— TASK STATEMENT —
Transcribe the full listing without changing a word, and omit its pictures.

— LISTED ENTRIES —
=== Begin Enclosure ===

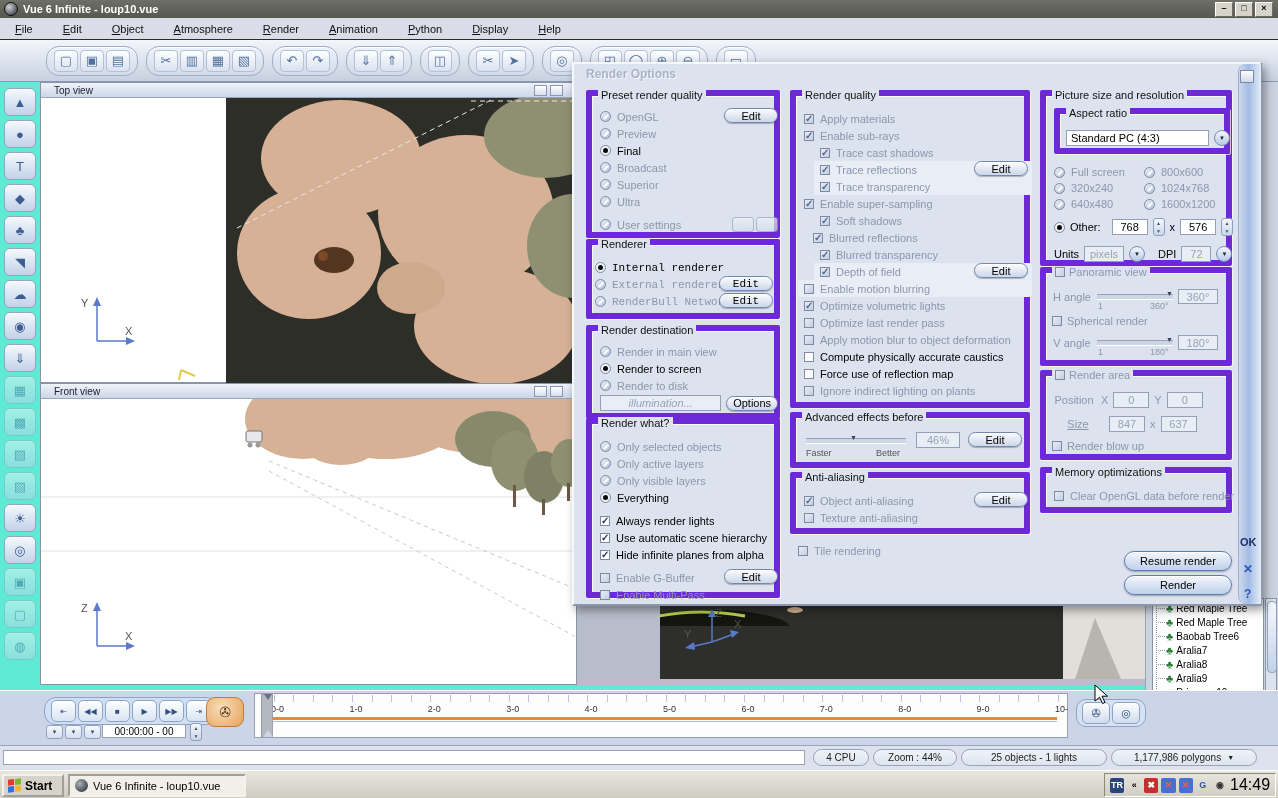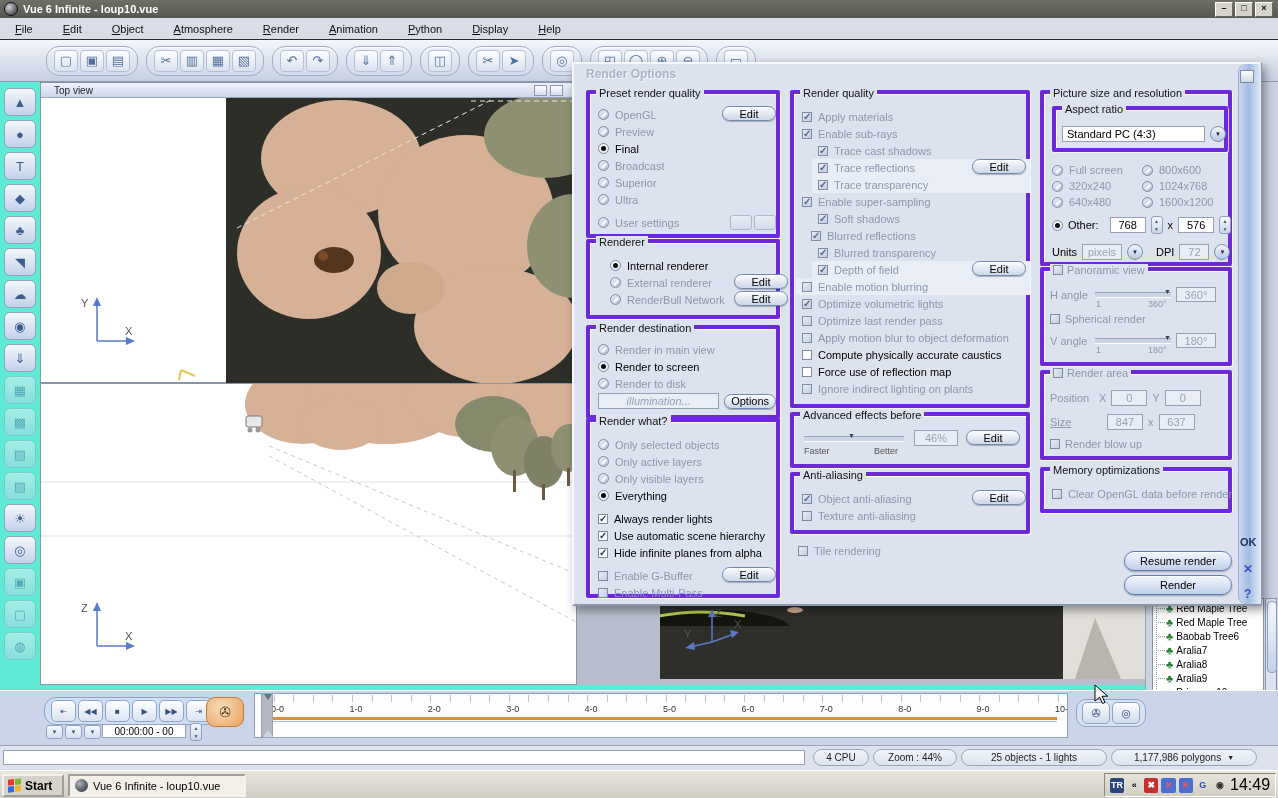--- a/index.html
+++ b/index.html
@@ -43,7 +43,7 @@
   #dlgstrip{left:664px;top:0;width:22px;height:540px;background:linear-gradient(90deg,#cdd9ee,#a3bce4 45%,#e4edf9);
             border-left:1px solid #9db0d2;border-radius:8px 0 0 8px;}
   #dlgclose{left:666px;top:6px;width:12px;height:11px;background:linear-gradient(#fff,#cfd9ea);border:1px solid #7e8aa2;}
-  .gb{position:absolute;border:4px solid #6d28d9;border-radius:2px;box-shadow:inset 1px 1px 0 rgba(255,255,255,.85),1px 1px 0 rgba(255,255,255,.7);box-sizing:border-box;}
+  .gb{position:absolute;border:6px solid #6d28d9;border-radius:2px;box-shadow:inset 1px 1px 0 rgba(255,255,255,.85),1px 1px 0 rgba(255,255,255,.7);box-sizing:border-box;text-align:center;}
   .lg{position:absolute;top:-7px;left:6px;background:#dce2ee;padding:0 3px;white-space:nowrap;color:#111;display:flex;align-items:center;gap:4px;}
   .lg.dis{color:#8d97ac;}
   .rows{position:absolute;display:flex;flex-direction:column;}

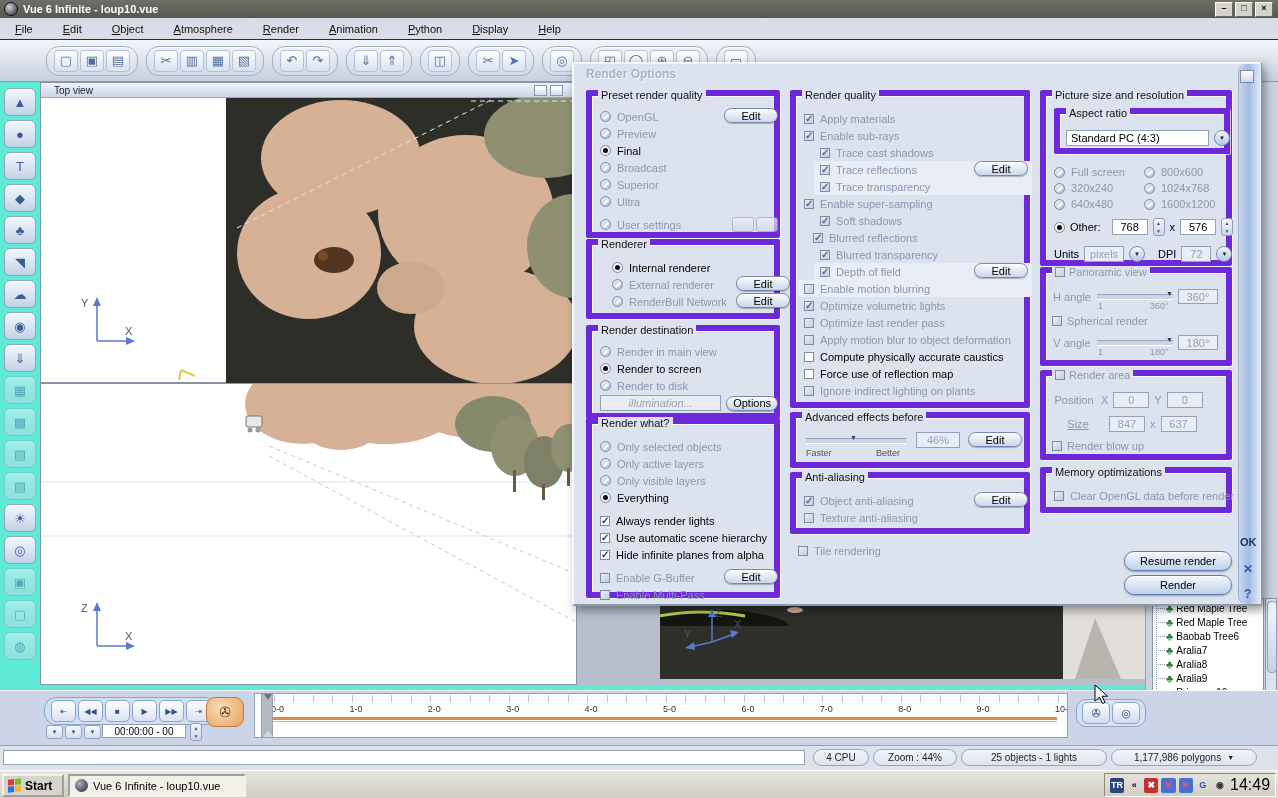--- a/index.html
+++ b/index.html
@@ -419,7 +419,7 @@
     </div>
     <div class="gb" style="left:12px;top:175px;width:194px;height:80px;">
       <span class="lg">Renderer</span>
-      <div class="rows" style="left:20px;top:14px;width:178px;">
+      <div class="rows" style="left:3px;top:14px;width:178px;font-family:Liberation Mono, monospace;">
           <div class="row">
             <span class="radio sel"></span>
             <span class="lbl">Internal renderer</span>

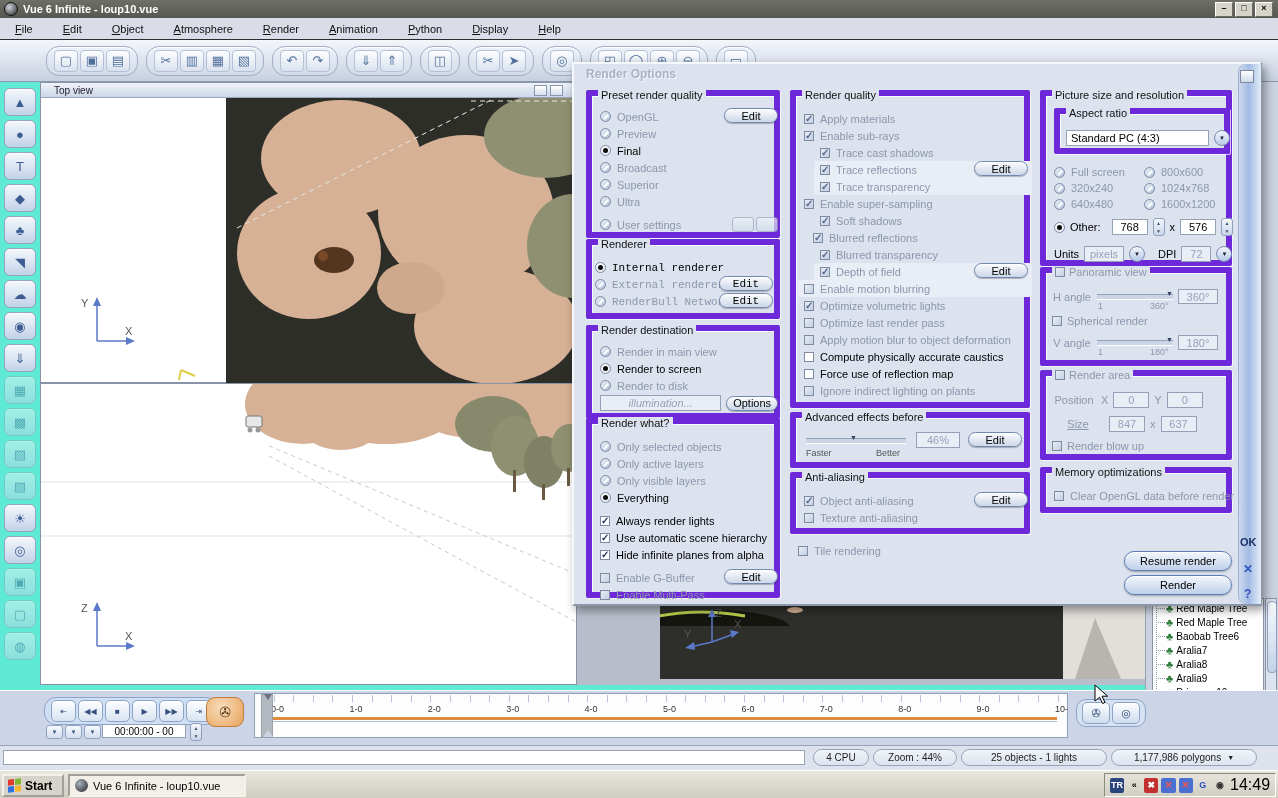--- a/index.html
+++ b/index.html
@@ -263,6 +263,12 @@
   </div>
 
   <div class="vp" style="left:40px;top:383px;width:537px;height:302px;">
+    <div class="vph">
+      <span>Front view</span>
+      <span class="sp"></span>
+      <span class="vpi"></span>
+      <span class="vpi"></span>
+    </div>
     <svg width="535" height="286">
       <line x1="0" y1="98" x2="535" y2="98" stroke="#dde1e8"></line>
       <line x1="0" y1="152" x2="535" y2="152" stroke="#dde1e8"></line>

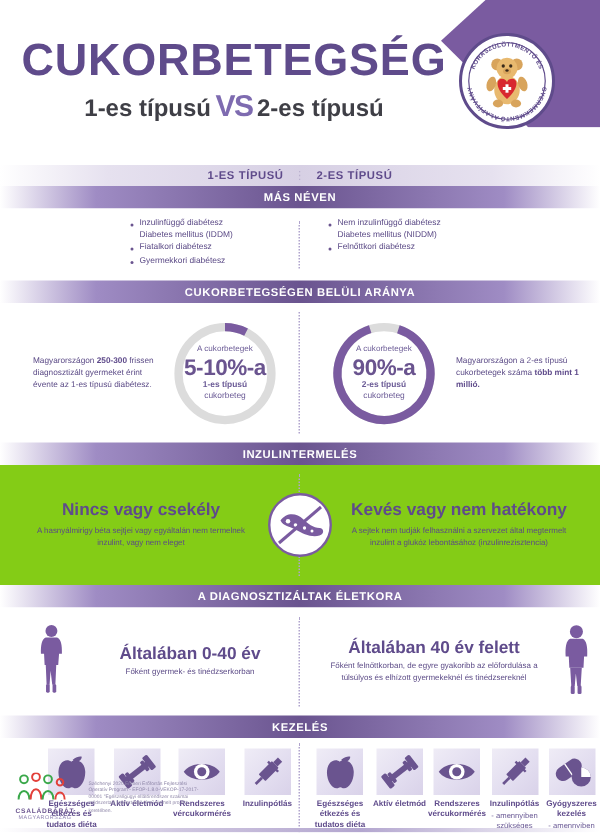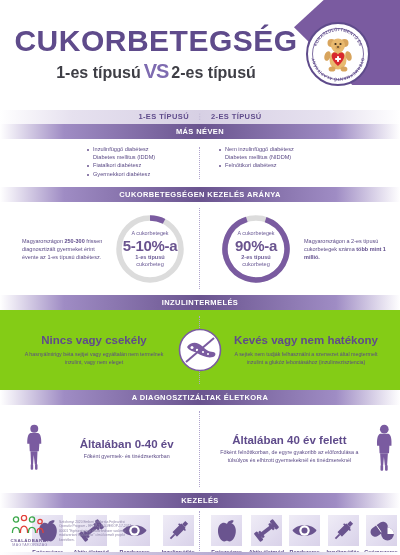--- a/index.html
+++ b/index.html
@@ -211,7 +211,7 @@
     </div>
   </div>
 
-  <div class="bar">CUKORBETEGSÉGEN KEZELÉS ARÁNYA</div>
+  <div class="bar">CUKORBETEGSÉGEN BELÜLI ARÁNYA</div>
   <div class="donutrow">
     <div class="divider" style="position:absolute;left:199px;top:6px;bottom:6px;width:0;border-left:1px dotted #b0a4cd;"></div>
 

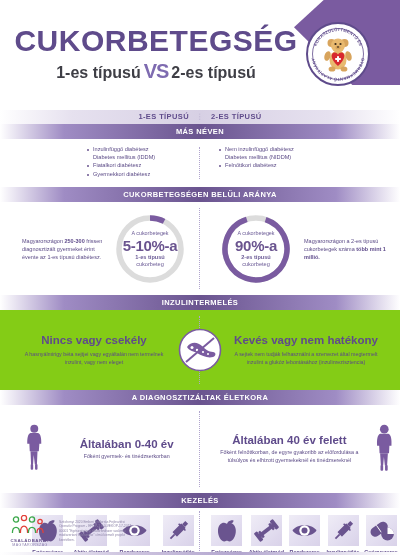--- a/index.html
+++ b/index.html
@@ -100,7 +100,7 @@
   .ins-badge svg{position:absolute;inset:0;}
 
   
-  .agerow{position:relative;height:88px;background:#fff;display:flex;align-items:center;}
+  .agerow{position:relative;height:72px;background:#fff;display:flex;align-items:center;}
   .fig{width:26px;height:52px;position:relative;}
   .fig svg{position:absolute;inset:0;}
   .agebox{width:170px;text-align:center;}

=== End Enclosure ===

— EXERCISE OUTPUT —
--- a/index.html
+++ b/index.html
@@ -43,7 +43,7 @@
   #dlgstrip{left:664px;top:0;width:22px;height:540px;background:linear-gradient(90deg,#cdd9ee,#a3bce4 45%,#e4edf9);
             border-left:1px solid #9db0d2;border-radius:8px 0 0 8px;}
   #dlgclose{left:666px;top:6px;width:12px;height:11px;background:linear-gradient(#fff,#cfd9ea);border:1px solid #7e8aa2;}
-  .gb{position:absolute;border:4px solid #6d28d9;border-radius:2px;box-shadow:inset 1px 1px 0 rgba(255,255,255,.85),1px 1px 0 rgba(255,255,255,.7);box-sizing:border-box;}
+  .gb{position:absolute;border:6px solid #6d28d9;border-radius:2px;box-shadow:inset 1px 1px 0 rgba(255,255,255,.85),1px 1px 0 rgba(255,255,255,.7);box-sizing:border-box;text-align:center;}
   .lg{position:absolute;top:-7px;left:6px;background:#dce2ee;padding:0 3px;white-space:nowrap;color:#111;display:flex;align-items:center;gap:4px;}
   .lg.dis{color:#8d97ac;}
   .rows{position:absolute;display:flex;flex-direction:column;}

--- a/index.html
+++ b/index.html
@@ -419,7 +419,7 @@
     </div>
     <div class="gb" style="left:12px;top:175px;width:194px;height:80px;">
       <span class="lg">Renderer</span>
-      <div class="rows" style="left:20px;top:14px;width:178px;">
+      <div class="rows" style="left:3px;top:14px;width:178px;font-family:Liberation Mono, monospace;">
           <div class="row">
             <span class="radio sel"></span>
             <span class="lbl">Internal renderer</span>

--- a/index.html
+++ b/index.html
@@ -263,6 +263,12 @@
   </div>
 
   <div class="vp" style="left:40px;top:383px;width:537px;height:302px;">
+    <div class="vph">
+      <span>Front view</span>
+      <span class="sp"></span>
+      <span class="vpi"></span>
+      <span class="vpi"></span>
+    </div>
     <svg width="535" height="286">
       <line x1="0" y1="98" x2="535" y2="98" stroke="#dde1e8"></line>
       <line x1="0" y1="152" x2="535" y2="152" stroke="#dde1e8"></line>

--- a/index.html
+++ b/index.html
@@ -211,7 +211,7 @@
     </div>
   </div>
 
-  <div class="bar">CUKORBETEGSÉGEN KEZELÉS ARÁNYA</div>
+  <div class="bar">CUKORBETEGSÉGEN BELÜLI ARÁNYA</div>
   <div class="donutrow">
     <div class="divider" style="position:absolute;left:199px;top:6px;bottom:6px;width:0;border-left:1px dotted #b0a4cd;"></div>
 

--- a/index.html
+++ b/index.html
@@ -100,7 +100,7 @@
   .ins-badge svg{position:absolute;inset:0;}
 
   
-  .agerow{position:relative;height:88px;background:#fff;display:flex;align-items:center;}
+  .agerow{position:relative;height:72px;background:#fff;display:flex;align-items:center;}
   .fig{width:26px;height:52px;position:relative;}
   .fig svg{position:absolute;inset:0;}
   .agebox{width:170px;text-align:center;}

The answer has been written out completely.